Data:
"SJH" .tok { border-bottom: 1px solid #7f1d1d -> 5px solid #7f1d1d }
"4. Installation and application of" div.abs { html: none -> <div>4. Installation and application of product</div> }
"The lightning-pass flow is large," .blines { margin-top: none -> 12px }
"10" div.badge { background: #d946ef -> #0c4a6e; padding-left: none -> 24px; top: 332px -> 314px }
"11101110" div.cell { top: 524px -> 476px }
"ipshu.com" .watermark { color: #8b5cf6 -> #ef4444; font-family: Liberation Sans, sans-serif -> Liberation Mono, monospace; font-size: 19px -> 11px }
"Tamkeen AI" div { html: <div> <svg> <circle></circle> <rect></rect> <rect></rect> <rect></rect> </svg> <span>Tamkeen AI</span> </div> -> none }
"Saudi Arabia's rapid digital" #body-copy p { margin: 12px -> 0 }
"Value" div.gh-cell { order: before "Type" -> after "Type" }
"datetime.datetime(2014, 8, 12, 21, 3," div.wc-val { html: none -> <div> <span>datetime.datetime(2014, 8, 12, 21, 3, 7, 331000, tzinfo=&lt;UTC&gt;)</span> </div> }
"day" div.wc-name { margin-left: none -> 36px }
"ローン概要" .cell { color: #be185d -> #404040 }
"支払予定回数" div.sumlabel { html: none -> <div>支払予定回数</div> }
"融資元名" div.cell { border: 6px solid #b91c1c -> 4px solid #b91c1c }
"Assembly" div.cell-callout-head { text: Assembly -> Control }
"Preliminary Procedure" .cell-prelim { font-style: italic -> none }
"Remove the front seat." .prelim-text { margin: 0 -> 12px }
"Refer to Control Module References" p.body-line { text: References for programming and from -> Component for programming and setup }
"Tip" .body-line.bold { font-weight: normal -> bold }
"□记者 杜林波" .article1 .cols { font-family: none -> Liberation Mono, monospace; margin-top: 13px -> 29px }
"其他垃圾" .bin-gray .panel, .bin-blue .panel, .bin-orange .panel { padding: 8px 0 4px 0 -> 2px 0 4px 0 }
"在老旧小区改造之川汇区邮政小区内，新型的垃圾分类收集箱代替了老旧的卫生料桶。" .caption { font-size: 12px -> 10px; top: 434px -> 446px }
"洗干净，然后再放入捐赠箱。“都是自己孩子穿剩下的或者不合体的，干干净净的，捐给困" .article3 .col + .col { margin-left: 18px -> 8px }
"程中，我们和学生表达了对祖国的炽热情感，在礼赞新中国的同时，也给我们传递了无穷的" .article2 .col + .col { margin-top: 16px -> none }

What you will do:
Where a line of the data holds the word "color", copy that line.

Task solution:
"ipshu.com" .watermark { color: #8b5cf6 -> #ef4444; font-family: Liberation Sans, sans-serif -> Liberation Mono, monospace; font-size: 19px -> 11px }
"ローン概要" .cell { color: #be185d -> #404040 }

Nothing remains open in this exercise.